It’s All Fluff

It’s All Fluff


As Erika Geraerts sat down across from us in a large conference room with mismatched chairs, it’s clear that It’s All Fluff is not a regular beauty brand.

“It's funny because I wouldn't say that I'm obsessed with beauty at all or that I'm inherently drawn to the beauty industry,” noted Geraerts. We are in the offices of creative agency Love + Money, on Melbourne’s Gertrude Street, which share a premises with It’s All Fluff and have helped create much of the brand’s visual identity.

“I really struggle saying to people that I have a make-up brand, because Fluff feels like so much more than that,” highlighted Geraerts.

Take a look at Geraerts’s CV, and it’s not all that surprising that she has launched a make-up brand. One of the co-founders of natural beauty brand Frank Body, Geraerts has climbed to the peak of the beauty industry, only to once again start from base camp. While Frank Body has its babes and cheeky sense of fun, It’s All Fluff is warped and questioning, just like a reflection caught in the case of its first product, a bronzing powder.
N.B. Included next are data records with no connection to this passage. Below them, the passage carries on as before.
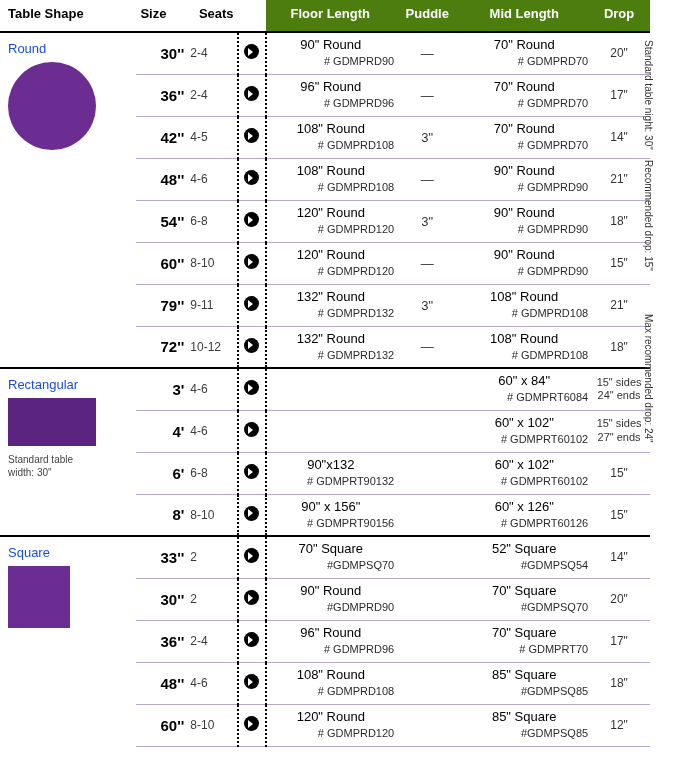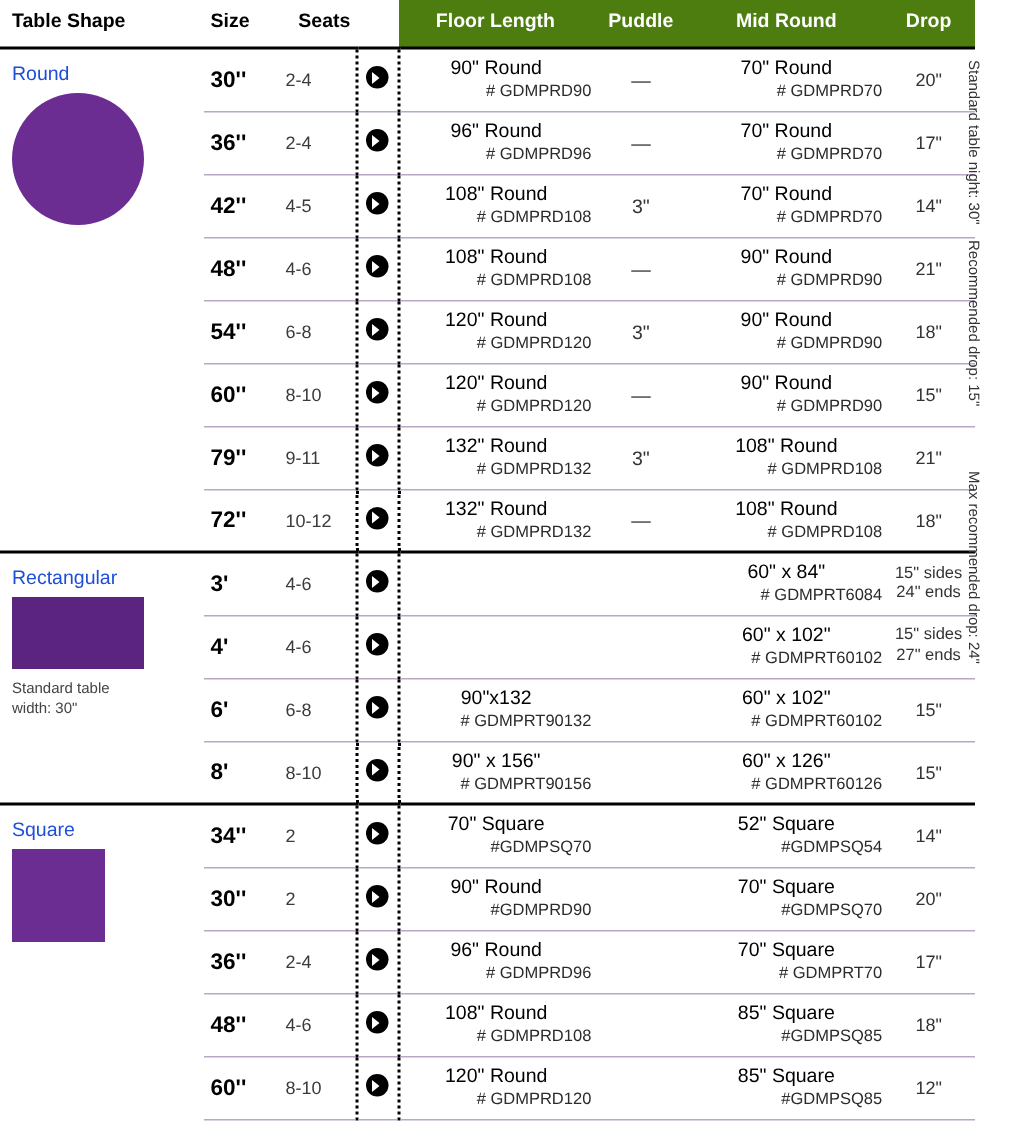--- a/index.html
+++ b/index.html
@@ -56,21 +56,21 @@
     height: 42px;
     vertical-align: middle;
     text-align: center;
   }
   tbody tr.section-start td {
     border-top: 2px solid #000000;
   }
   td.size {
     font-weight: bold;
     font-size: 15px;
-    text-align: left;
+    text-align: right;
     padding-left: 4px;
     color: #000;
   }
   td.seats {
     font-size: 12px;
     color: #3b3b3b;
     text-align: left;
     padding-left: 6px;
     margin-top: 17px;
   }
@@ -180,21 +180,21 @@
         <col class="c-drop">
     </colgroup>
     <thead>
       <tr>
         <th class="shape-h blank">Table Shape</th>
         <th class="size-h blank">Size</th>
         <th class="seats-h blank">Seats</th>
         <th class="blank"></th>
         <th class="purple">Floor Length</th>
         <th class="purple">Puddle</th>
-        <th class="purple">Mid Round</th>
+        <th class="purple">Mid Length</th>
         <th class="purple">Drop</th>
       </tr>
     </thead>
     <tbody id="tbody">
         <tr class="section-start">
           <td class="shapecell" rowspan="8">
             <div class="shape-label">Round</div>
             <div class="swatch-round"></div>
           </td>
           <td class="size">30''</td>
@@ -389,21 +389,21 @@
             <div class="cell-main">60" x 126"</div>
             <div class="cell-sub"># GDMPRT60126</div>
           </td>
           <td class="drop"><span>15"</span></td>
         </tr>
         <tr class="section-start">
           <td class="shapecell" rowspan="5">
             <div class="shape-label">Square</div>
             <div class="swatch-square"></div>
           </td>
-          <td class="size">34''</td>
+          <td class="size">33''</td>
           <td class="seats">2</td>
           <td class="arrow"><span class="arrow-dot"></span></td>
           <td>
             <div class="cell-main">70" Square</div>
             <div class="cell-sub">#GDMPSQ70</div>
           </td>
           <td class="dash"></td>
           <td>
             <div class="cell-main">52" Square</div>
             <div class="cell-sub">#GDMPSQ54</div>

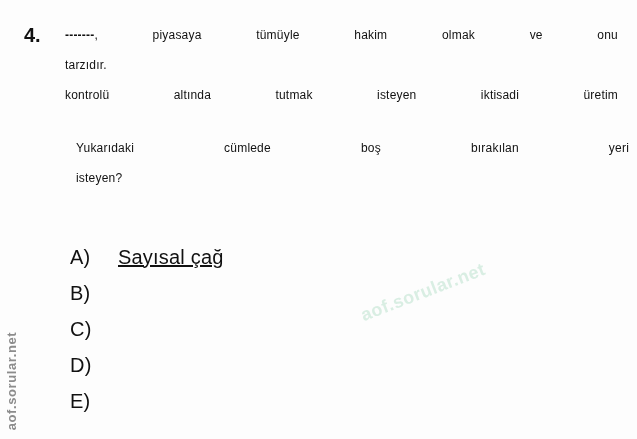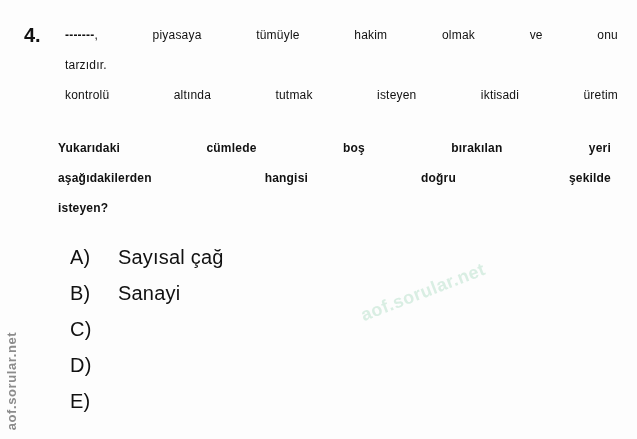--- a/index.html
+++ b/index.html
@@ -27,30 +27,30 @@
   .line{
     font-size:12px;line-height:30px;white-space:nowrap;
     letter-spacing:0.2px;
   }
   .just{
     white-space:normal;
     text-align:justify;
     text-align-last:justify;
     -moz-text-align-last:justify;
   }
-  .bold-block{position:absolute;left:58px;top:133px;width:553px;font-weight:bold;}
+  .bold-block{position:absolute;left:76px;top:133px;width:553px;font-weight:normal;}
   .dashes{font-weight:bold;}
   
   .options{position:absolute;left:70px;top:239px;width:420px;}
   .opt-row{
     display:flex;align-items:center;height:36px;
     font-size:20px;letter-spacing:0.2px;cursor:default;
   }
   .opt-letter{width:48px;flex:0 0 48px;}
-  .opt-text{flex:1;}
+  .opt-text{flex:1;text-decoration:underline;}
   
   .wm-left{
     position:absolute;left:-38px;top:373px;width:100px;height:16px;
     transform:rotate(-90deg);transform-origin:center center;
     font-size:13px;font-weight:bold;letter-spacing:0.6px;
     color:var(--wm-gray);text-align:center;line-height:16px;
     user-select:none;
   }
   .wm-diag{
     position:absolute;left:353px;top:281px;width:140px;height:22px;
@@ -68,32 +68,30 @@
   <div class="qnum">4.</div>
 
   <div class="textcol">
     <div class="line just"><span class="dashes">-------</span><span>, piyasaya tümüyle hakim olmak ve onu</span></div>
     <div class="line">tarzıdır.</div>
     <div class="line just">kontrolü altında tutmak isteyen iktisadi üretim</div>
   </div>
 
   <div class="bold-block">
     <div class="line just">Yukarıdaki cümlede boş bırakılan yeri</div>
-    <div class="line just">aşağıdakilerden hangisi doğru şekilde</div>
     <div class="line">isteyen?</div>
   </div>
 
   <div class="options">
     <div class="opt-row">
       <span class="opt-letter">A)</span>
       <span class="opt-text">Sayısal çağ</span>
     </div>
     <div class="opt-row">
       <span class="opt-letter">B)</span>
-      <span class="opt-text">Sanayi</span>
     </div>
     <div class="opt-row">
       <span class="opt-letter">C)</span>
     </div>
     <div class="opt-row">
       <span class="opt-letter">D)</span>
     </div>
     <div class="opt-row">
       <span class="opt-letter">E)</span>
     </div>

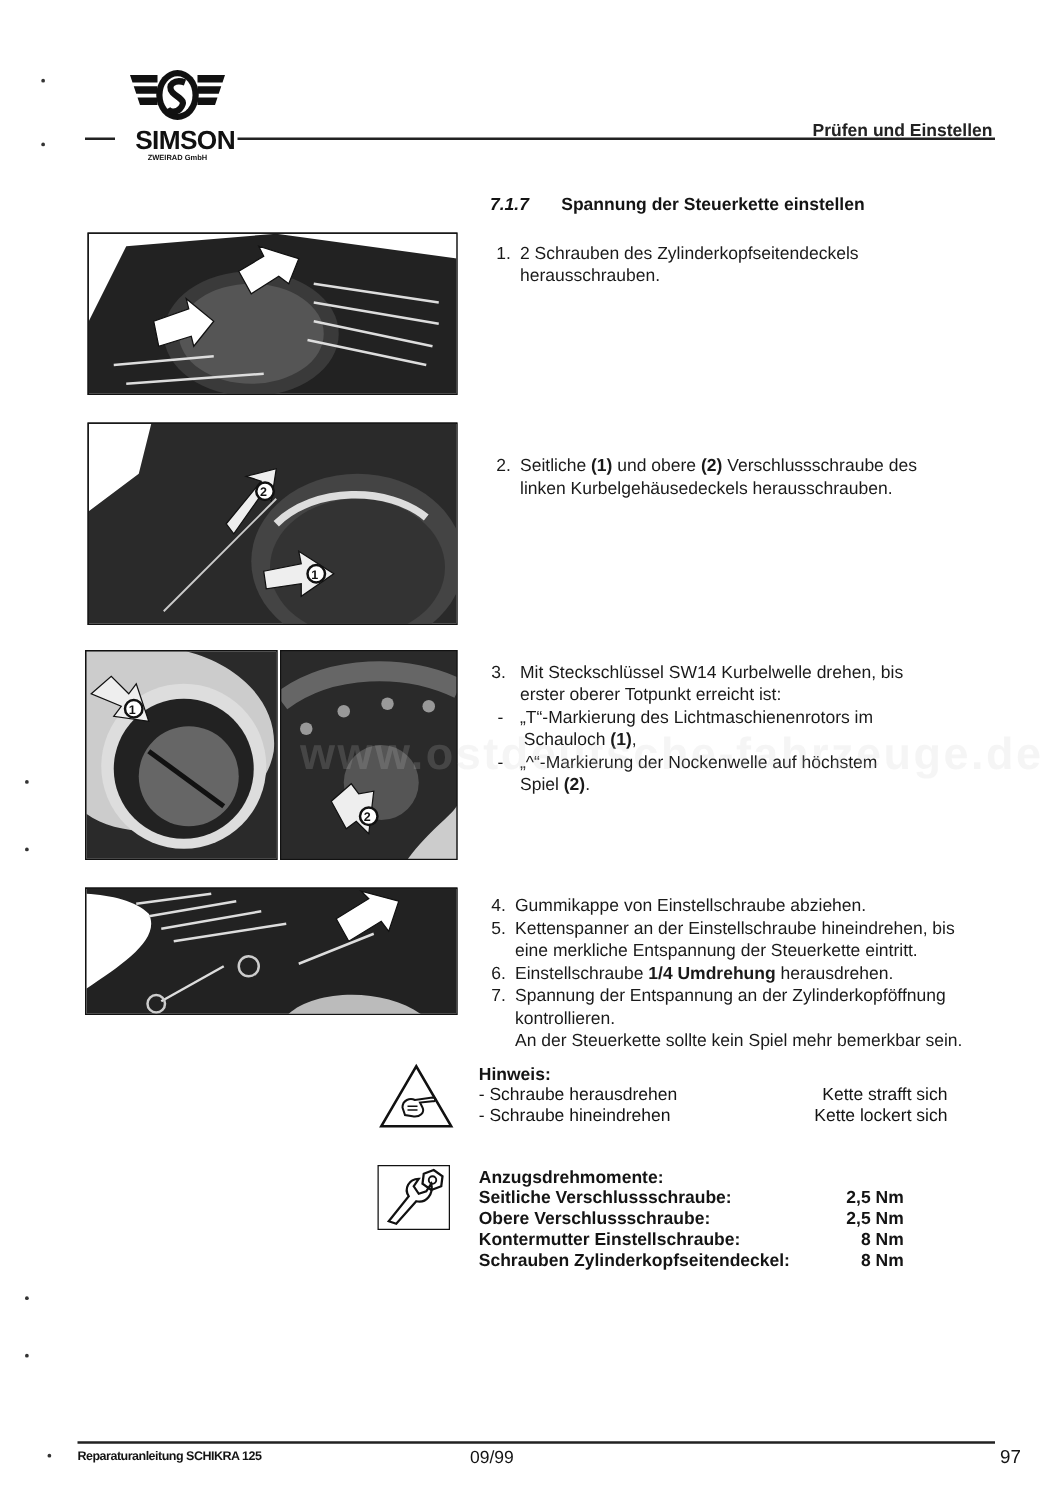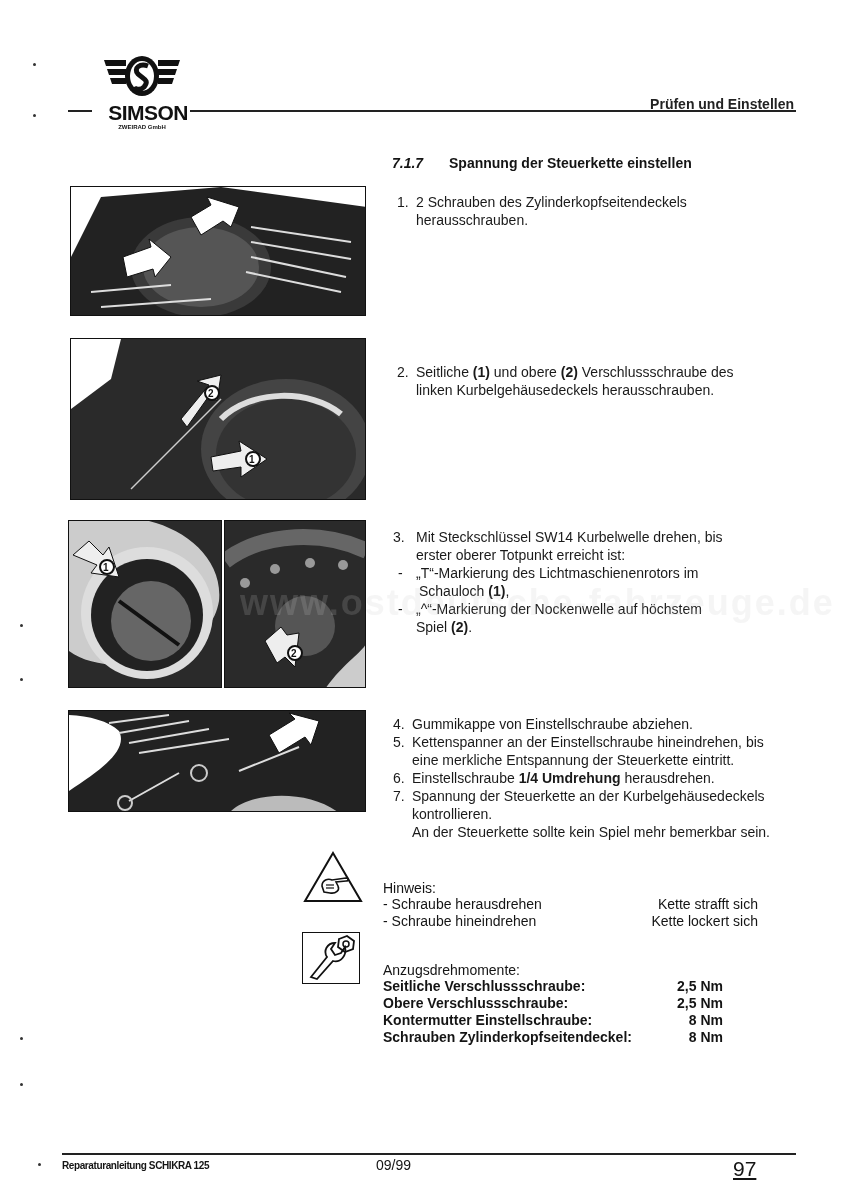--- a/index.html
+++ b/index.html
@@ -27,34 +27,34 @@
   .step b { font-weight: bold; }
   .num { display: inline-block; width: 19px; }
   .indent { padding-left: 19px; }
 
   
   .photo { border: 1.5px solid #111; overflow: hidden; background: #2a2a2a; }
   .photo svg { display: block; }
 
   
   .icon-box { border: 1.5px solid #111; }
-  .note-title { font-weight: normal; font-size: 14px; margin-top: 29px; }
+  .note-title { font-weight: bold; font-size: 14px; }
   .note-row { font-size: 14px; line-height: 17px; display: flex; }
   .note-row .l { width: 230px; }
   .note-row .r { width: 145px; text-align: right; }
 
   .torque-row { font-size: 14px; line-height: 17px; display: flex; font-weight: bold; }
   .torque-row .l { width: 290px; }
   .torque-row .r { width: 50px; text-align: right; }
 
   
   .ftr-line { left: 62px; top: 1153px; width: 734px; height: 2px; background: #222; }
   .ftr-left { left: 62px; top: 1160px; font-size: 10px; font-weight: bold; letter-spacing: -0.4px; }
   .ftr-mid { left: 376px; top: 1157px; font-size: 14px; }
-  .ftr-right { left: 733px; top: 1157px; font-size: 21px; text-decoration: underline; }
+  .ftr-right { left: 800px; top: 1157px; font-size: 15px; }
 
   .watermark { left: 240px; top: 582px; font-size: 36px; color: rgba(200,200,200,0.18); font-weight: bold; letter-spacing: 2px; }
 </style>
 </head>
 <body>
 
 <div class="abs dot" style="left:33px;top:63px;"></div>
 <div class="abs dot" style="left:33px;top:114px;"></div>
 <div class="abs dot" style="left:20px;top:624px;"></div>
 <div class="abs dot" style="left:20px;top:678px;"></div>
@@ -192,21 +192,21 @@
     <circle cx="130" cy="62" r="8" fill="none" stroke="#ccc" stroke-width="2"></circle>
     <circle cx="56" cy="92" r="7" fill="none" stroke="#ccc" stroke-width="2"></circle>
   </svg>
 </div>
 
 <div class="abs step" style="left:393px;top:715px;width:410px;">
   <div><span class="num">4.</span><span>Gummikappe von Einstellschraube abziehen.</span></div>
   <div><span class="num">5.</span><span>Kettenspanner an der Einstellschraube hineindrehen, bis</span></div>
   <div class="indent">eine merkliche Entspannung der Steuerkette eintritt.</div>
   <div><span class="num">6.</span><span>Einstellschraube </span><b>1/4 Umdrehung</b><span> herausdrehen.</span></div>
-  <div><span class="num">7.</span><span>Spannung der Steuerkette an der Kurbelgehäusedeckels</span></div>
+  <div><span class="num">7.</span><span>Spannung der Entspannung an der Zylinderkopföffnung</span></div>
   <div class="indent">kontrollieren.</div>
   <div class="indent">An der Steuerkette sollte kein Spiel mehr bemerkbar sein.</div>
 </div>
 
 <div class="abs" style="left:302px;top:850px;width:62px;height:54px;">
   <svg width="62" height="54" viewBox="0 0 62 54">
     <path d="M31 3 L59 51 L3 51 Z" fill="none" stroke="#111" stroke-width="2"></path>
     <path d="M20 36 C20 30 26 28 30 30 L44 28 C47 28 47 31 44 31 L34 32 L36 36 C38 40 34 44 28 43 L22 42 Z" fill="none" stroke="#111" stroke-width="1.6"></path>
     <line x1="24" y1="35" x2="32" y2="35" stroke="#111" stroke-width="1.2"></line>
     <line x1="24" y1="38" x2="32" y2="38" stroke="#111" stroke-width="1.2"></line>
“During the time I was at Frank I was exposed to so much in the beauty industry and there was no brand that spoke to the younger generation, anyone from 13 to 22,” reflected Geraerts. “Brands that talk to that age group, they talk down to them, like they're tweens, they don't know what they're doing, but they're so interesting and I love talking to them.”

Targeting this generation of social media natives, who have never known a life not online, and who are able to see through the messaging of any brand, might sound like an impossible task, but in developing the It’s All Fluff brand, Geraerts turned the tables.

“We spent the first probably year and a half talking to girls within Melbourne and overseas about what they wanted, so in person and online.”



The fruits of these conversations can be seen in the Issues section of the Fluff website, and in their printed zine that was distributed around Melbourne and sent out with every order. Here, young girls reflect on life, love and health, often all in the one piece, across poetry, experimental non-fiction and memoir. Here, the issues afflicting this generation are laid out, dissected and exposed, not hidden or transformed. Speaking about the deeper reasons behind this initiative, Geraerts said, “There's so much research about rising rates of depression and suicide, especially in younger women and men. I knew that brands could be more responsible with the message they were putting out there.”

To date, Fluff has two products, a bronzing powder and a matching kabuki brush. Also on its store are beanies, a bag, a magic eight ball and a combination lock. More beauty products are on the way, but the focus is on getting each one right, rather than rushing to market. All of Fluff’s products are palm oil free, an initiative that came about in an offhand remark, but has increasingly come to define Fluff’s approach.

“I'd obviously heard a few things about deforestation and that palm oil wasn't great and I was like, ‘Oh yeah of course, ok, let's not have palm oil in our products,’ not realising that it would be the bane of my existence for the last two years and still is,” recalled Geraerts.



Most cosmetics are manufactured in a few large factories, and the difference between brands and products is a few changes that happen at the last stage of production. Palm oil goes in at almost the first stage, so removing this base component changes the entire process.

“It's the base formula that manufacturers have worked with for so many years and for them to remove it from their manufacturing pipeline and will cost them a lot of money,” described Garaerts. “For us, as a really small start-up, being like please do that for our order of 5000 units, they just don't care.”

Geraerts and her team had to go about sourcing alternatives to this fundamental ingredient, which delayed the release of a full line of cosmetics at the launch. In some ways, however, this has become part of the brand’s identity, and launching with a bronzer, currently not the most popular make-up product, enabled Fluff to differentiate its approach to beauty.

“I wouldn’t say that Fluff isn't for the girl that watches three-hour beauty tutorials and it's not for the girl who wants to contour her face or look like Kim Kardashian; it's for the girl who has a really casual approach to her make-up and wants to still look like herself,” said Geraerts.



Not forgetting the person behind the face is at the core of Fluff, and is something that Geraerts wants to champion. Describing the intended product range, Geraerts pointed out that it will be “the basics without any heavy make-up that changes a girl's appearance or takes away the little things that make her, her. The freckles, or dimples, or a little bit of discolouration on her skin – we think that girls should own that and celebrate that as opposed to trying to hide it or cover it up.”